The National Popular Vote Interstate Compact (NPVIC) is a pragmatic, state-based initiative designed to ensure that the presidential candidate who receives the most popular votes across fifty states and the District of Columbia wins the presidency. It aims to achieve this without requiring a constitutional amendment, operating instead within the existing Electoral College framework by utilizing states' constitutional authority to appoint electors. If enough states join the National Popular Vote Interstate Compact (NPVIC) to reach 270 electoral votes, the United States will effectively shift from a winner-take-all (WTA) regime to a national popular vote system for electing the President.

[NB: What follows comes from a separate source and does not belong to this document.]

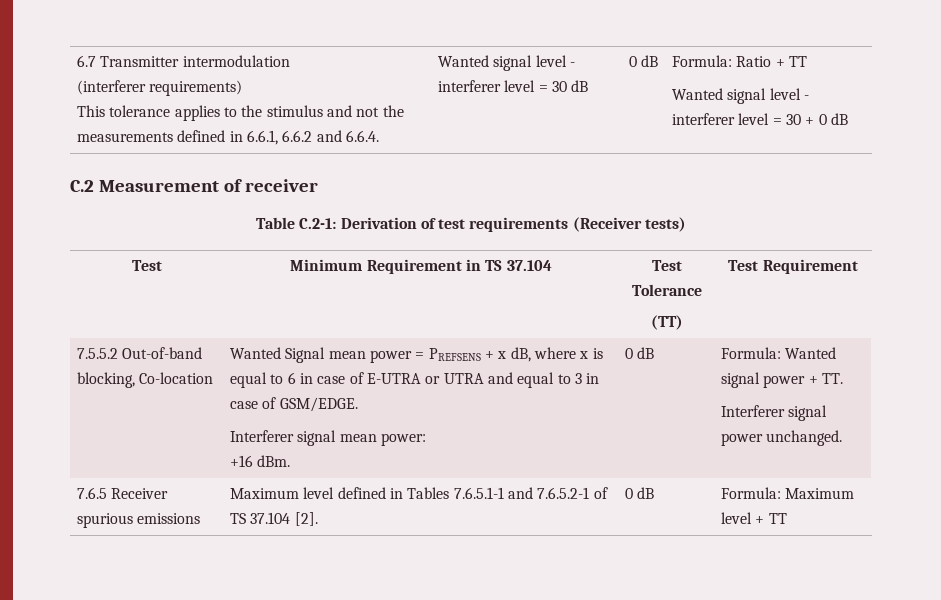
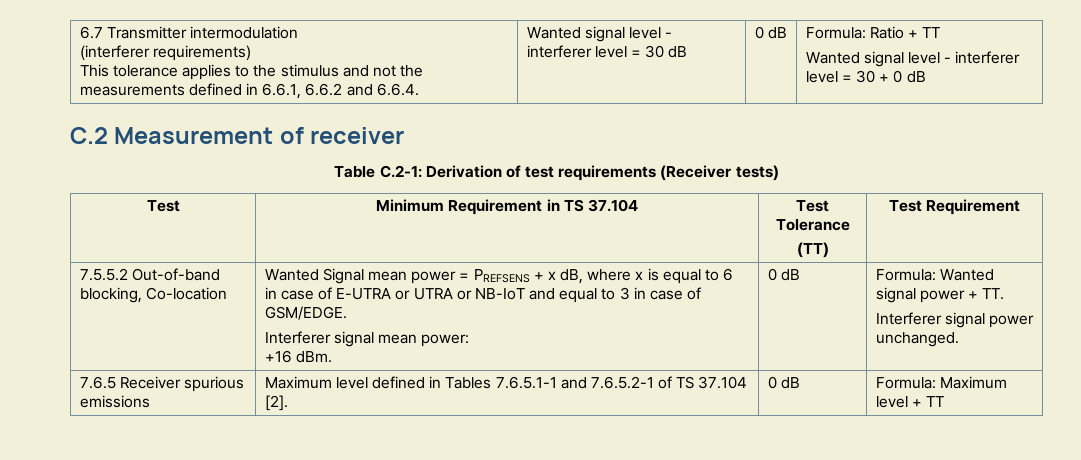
- Wanted Signal mean power = PREFSENS + x dB, where x is equal to 6 in case of E-UTRA or UTRA and equal to 3 in case of GSM/EDGE.
+ Wanted Signal mean power = PREFSENS + x dB, where x is equal to 6 in case of E-UTRA or UTRA or NB-IoT and equal to 3 in case of GSM/EDGE.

Among the independent-minded organizations supporting the NPVIC is the League of Women Voters, promoting the principle of "one person, one vote". They view it as a necessary reform to eliminate the "winner-take-all" system, which makes votes in non-competitive states irrelevant and causes candidates to ignore most of the country.

As of early 2026, the National Popular Vote Interstate Compact has been adopted by seventeen states and the District of Columbia, which collectively hold 209 electoral votes. The compact requires 270 electoral votes (a majority of the 538 total) to take effect. It currently needs sixty-one more electoral votes to become active.

Legislative elections will be held on November 3, 2026, for eighty-eight state legislative chambers in forty-six states. In 2026, the National Popular Vote Interstate Compact (NPVIC) will be a relevant issue in several state elections, particularly in Arizona, Michigan, Nevada, North Carolina, Pennsylvania, and Wisconsin. As the compact needs 61 more electoral votes to hit the 270-vote threshold, these purple or contested states are key battlegrounds where legislative control could determine whether they join the 18 jurisdictions already signed on.

Battleground states are fertile ground for the influence of money in U.S. presidential politics because the Electoral College (WTA) option concentrates the entire election's competitiveness into a small number of closely divided states. Because these states can "swing" to either party, campaigns and outside groups focus 75% or more of their spending there to flip a small number of votes, with in some cases over 96% of TV ad money in an election directed at only ten states.

Without the "battleground state" phenomenon, the effectiveness and strategic deployment of money in U.S. politics would shift from concentrated, localized spending to a more diluted, nationalized, or purely proportional approach. Some models suggest that if a national popular vote replaced the Electoral College, overall spending on advertising could decrease in typical elections, as the "winner-take-all" incentive to tip a single state with massive ad buys disappears. Instead of tailoring messages to specific regional interests in swing states, large donations would fuel national campaigns focusing on broad, national policy, potentially diminishing the ability of localized interests to use money to influence policy. In future presidential elections broad national policy, it is likely to include affordability.

Recent polling of independent voters, now representing a record-high 45% of U.S. adults, on the Electoral College is limited; however, they tend to favor structural reforms that increase inclusion, such as moving away from partisan-driven systems. Polls consistently show that independent voters, along with broad majorities of Americans, believe that money has too much influence in presidential elections and that wealthy donors/corporations hold excessive sway.

Hugh J Campbell, Jr, CPA, is a Governance, Risk & Compliance (GRC) professional and a student of W. Edwards Deming, the American Statistician, often credited as the catalyst for the Japanese Economic miracle after WWII.